Only the lines from the one containing "[423,340,492,347] [80,354,427,367] [80,371,339,384]" through the final line of the material below should be output, exactly as they stand.

──────────────────────────────

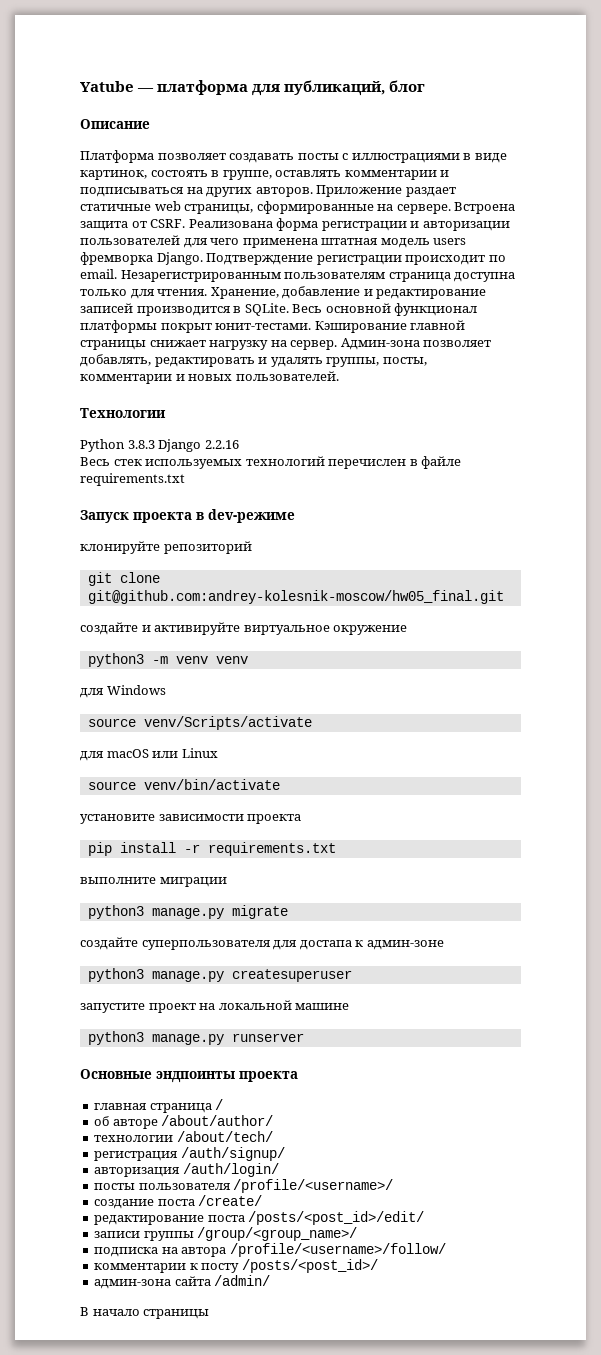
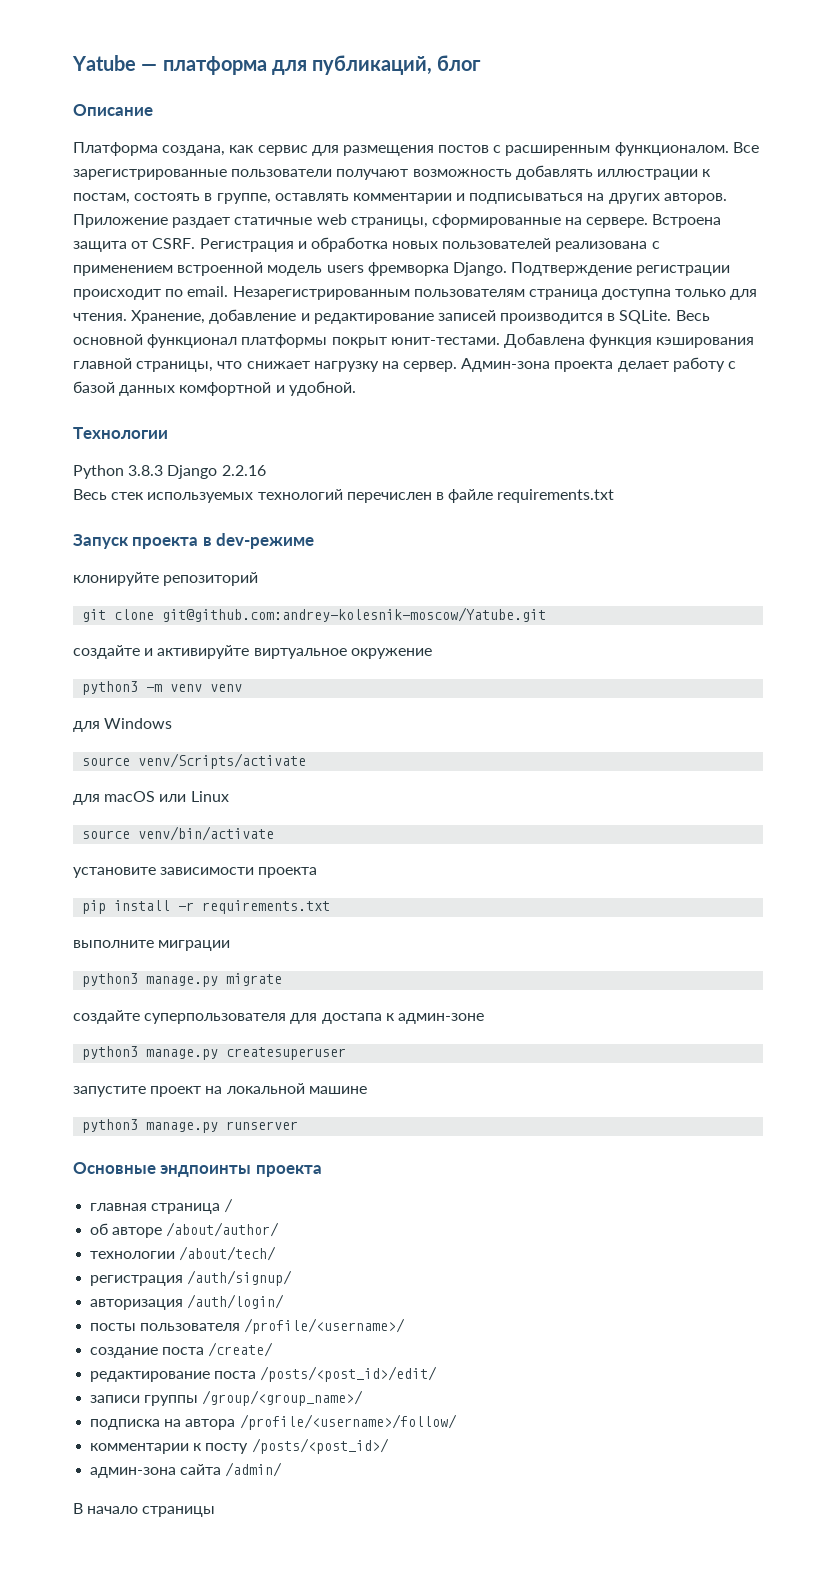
[157,153,507,163] [80,170,147,180] позволяет создавать посты с иллюстрациями в виде картинок, -> [162,142,759,156] [73,165,712,180] [73,193,130,204] создана, как сервис для размещения постов с расширенным функционалом. Все зарегистрированные пользователи получают возможность добавлять иллюстрации к постам,
[188,218,510,231] [80,235,379,248] Реализована форма регистрации и авторизации пользователей для чего применена штатная -> [199,237,660,252] [73,262,264,276] Регистрация и обработка новых пользователей реализована с применением встроенной
[314,320,466,333] [80,340,146,350] Кэширование главной страницы -> [503,333,755,348] [73,358,243,372] Добавлена функция кэширования главной страницы, что
[423,340,492,347] [80,354,427,367] [80,371,339,384] позволяет добавлять, редактировать и удалять группы, посты, комментарии и новых пользователей. -> [554,357,737,372] [73,381,356,396] проекта делает работу с базой данных комфортной и удобной.
[87,590,504,604] git@github.com:andrey-kolesnik-moscow/hw05_final.git -> [162,607,547,622] git@github.com:andrey-kolesnik-moscow/Yatube.git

──────────────────────────────

# Response
[423,340,492,347] [80,354,427,367] [80,371,339,384] позволяет добавлять, редактировать и удалять группы, посты, комментарии и новых пользователей. -> [554,357,737,372] [73,381,356,396] проекта делает работу с базой данных комфортной и удобной.
[87,590,504,604] git@github.com:andrey-kolesnik-moscow/hw05_final.git -> [162,607,547,622] git@github.com:andrey-kolesnik-moscow/Yatube.git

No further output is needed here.